*Material for the task*:
BEGIN

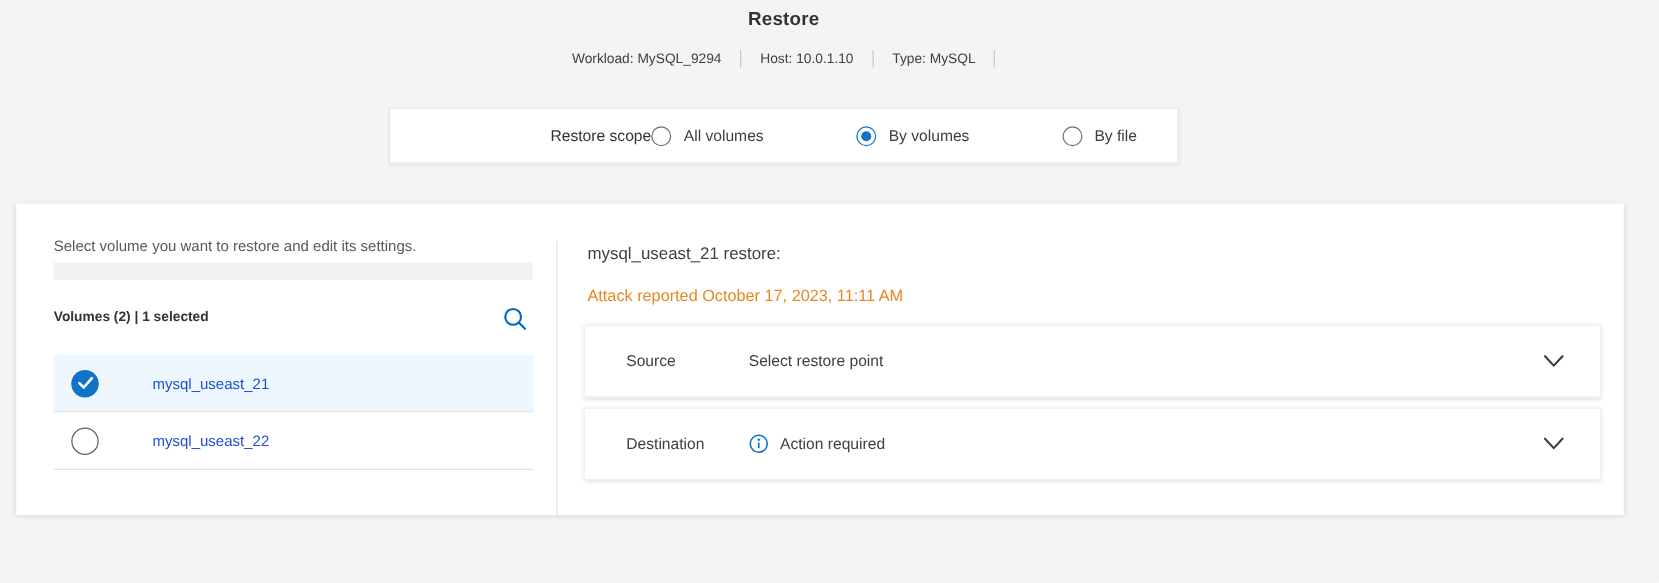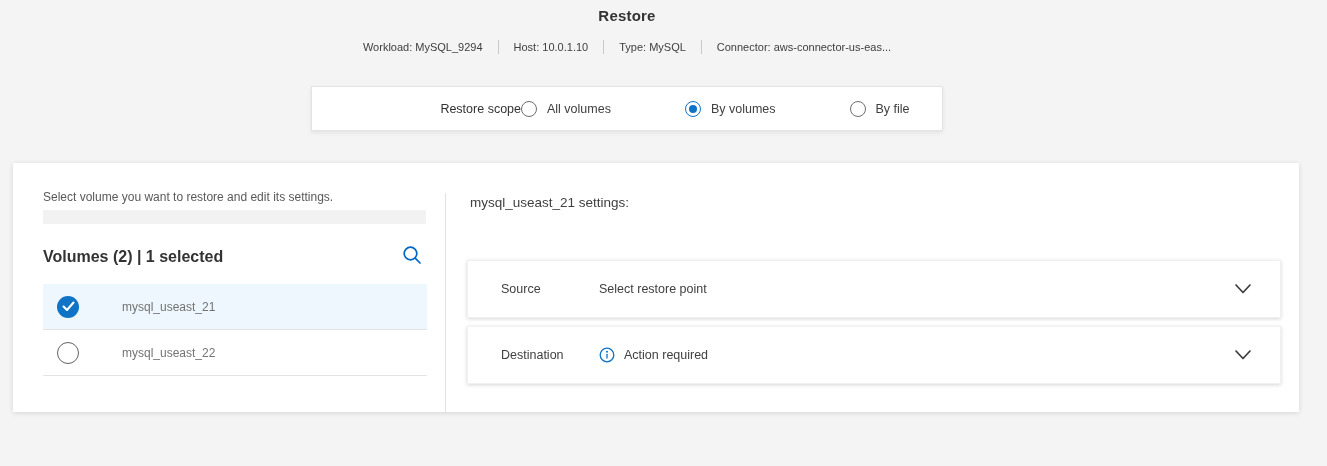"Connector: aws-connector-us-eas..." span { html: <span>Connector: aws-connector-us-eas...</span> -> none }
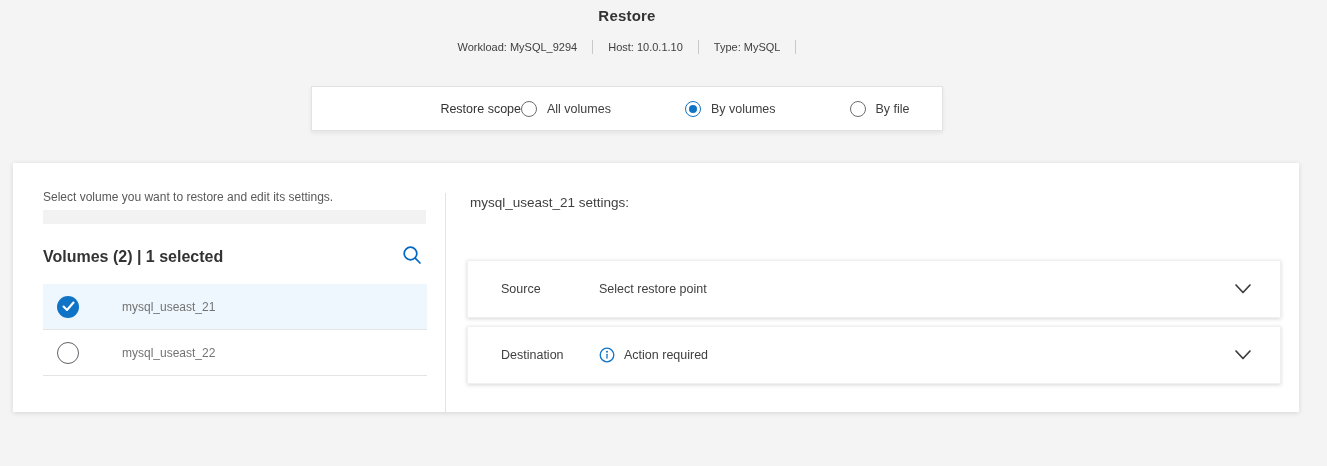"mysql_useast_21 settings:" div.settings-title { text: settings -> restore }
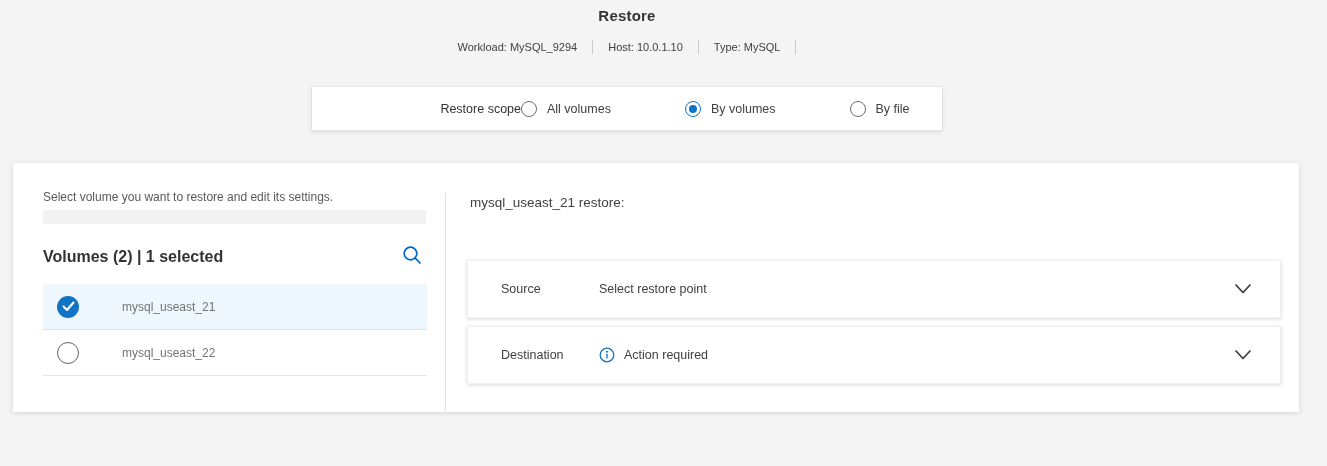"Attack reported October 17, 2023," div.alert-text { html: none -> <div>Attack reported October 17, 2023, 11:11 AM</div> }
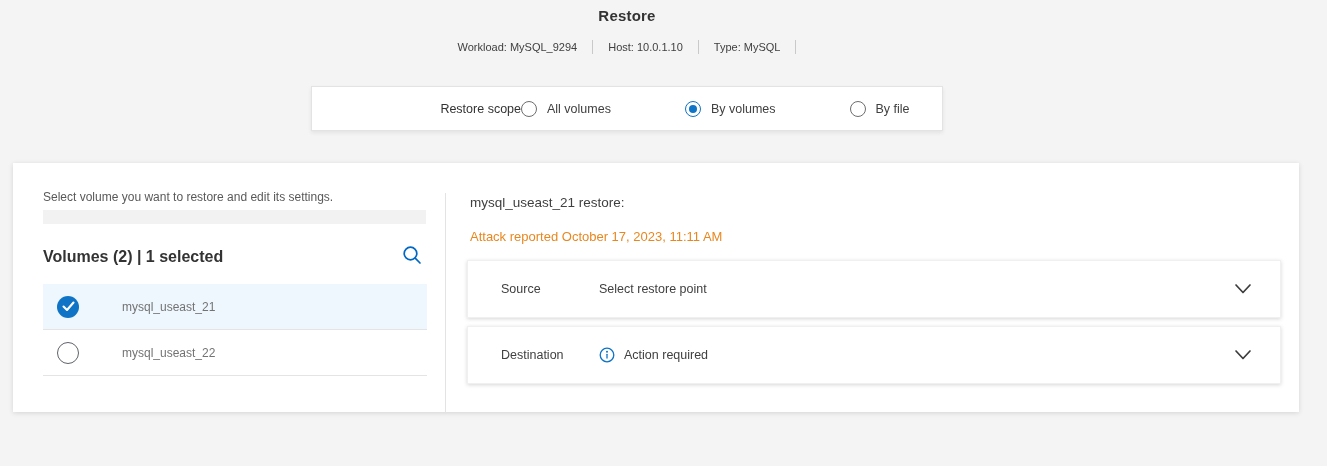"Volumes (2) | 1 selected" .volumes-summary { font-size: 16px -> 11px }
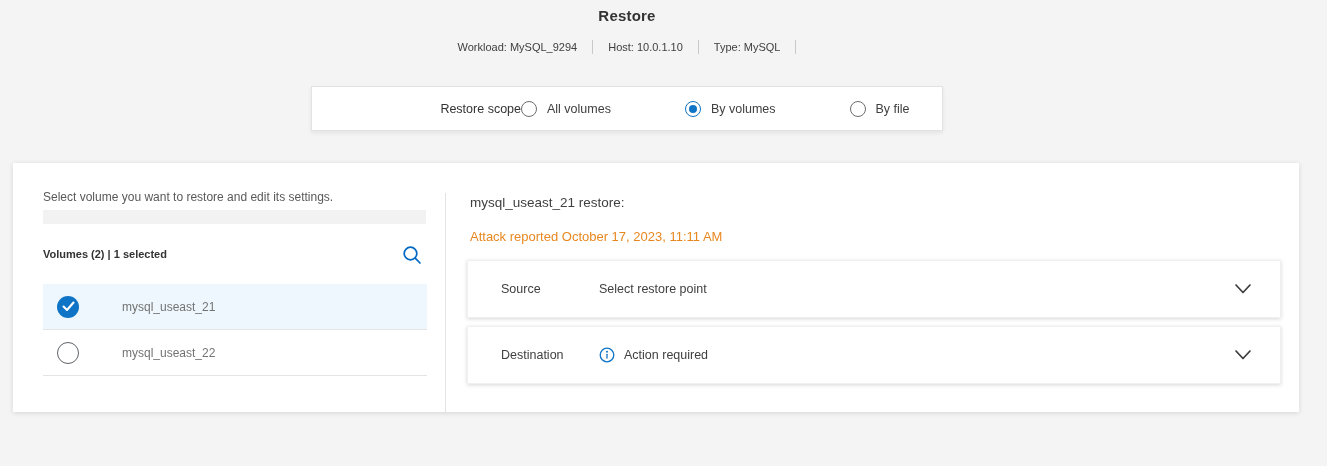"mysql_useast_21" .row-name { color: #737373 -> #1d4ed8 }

END
BEGIN

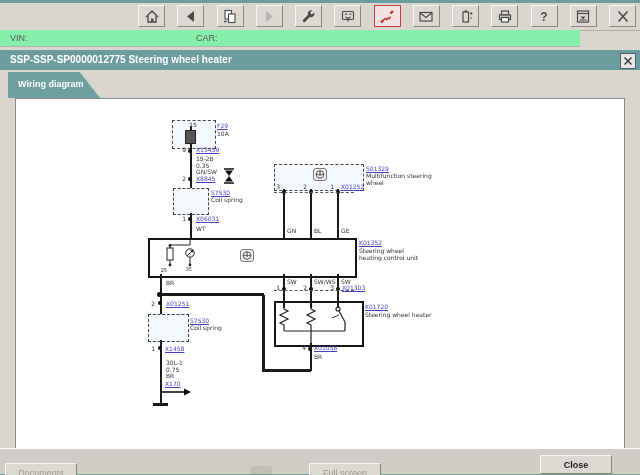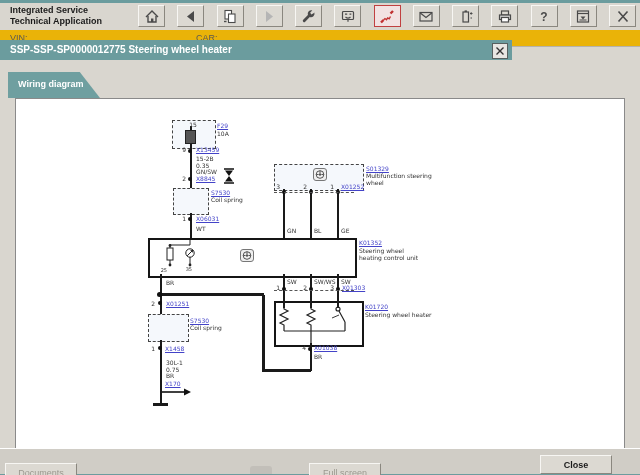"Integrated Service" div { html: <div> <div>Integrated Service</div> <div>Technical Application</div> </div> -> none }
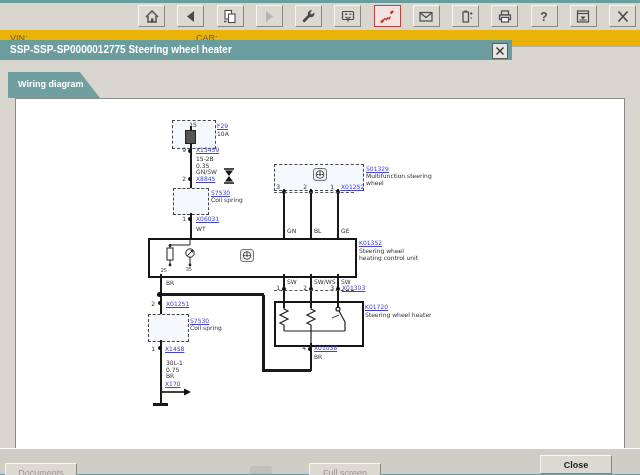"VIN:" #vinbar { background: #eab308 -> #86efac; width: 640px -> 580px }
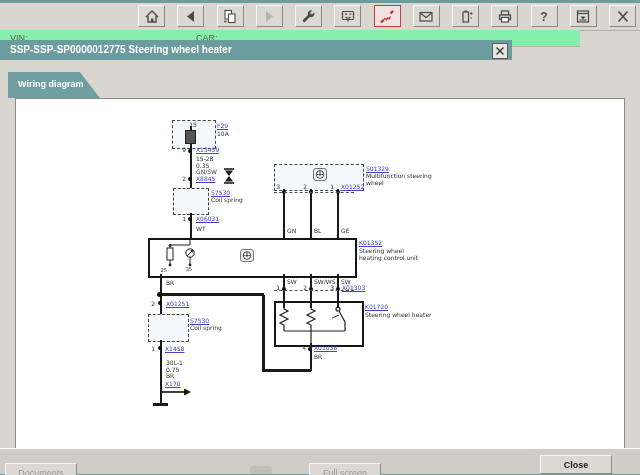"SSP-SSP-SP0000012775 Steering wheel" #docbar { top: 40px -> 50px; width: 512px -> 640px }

END

*What to work on*:
From the material above, give again exactly the lines from the one that contains "html: <div> <div>Integrated" through the one that contains "top: 40px ->", and leave out the pictures.

*Written solution*:
"Integrated Service" div { html: <div> <div>Integrated Service</div> <div>Technical Application</div> </div> -> none }
"VIN:" #vinbar { background: #eab308 -> #86efac; width: 640px -> 580px }
"SSP-SSP-SP0000012775 Steering wheel" #docbar { top: 40px -> 50px; width: 512px -> 640px }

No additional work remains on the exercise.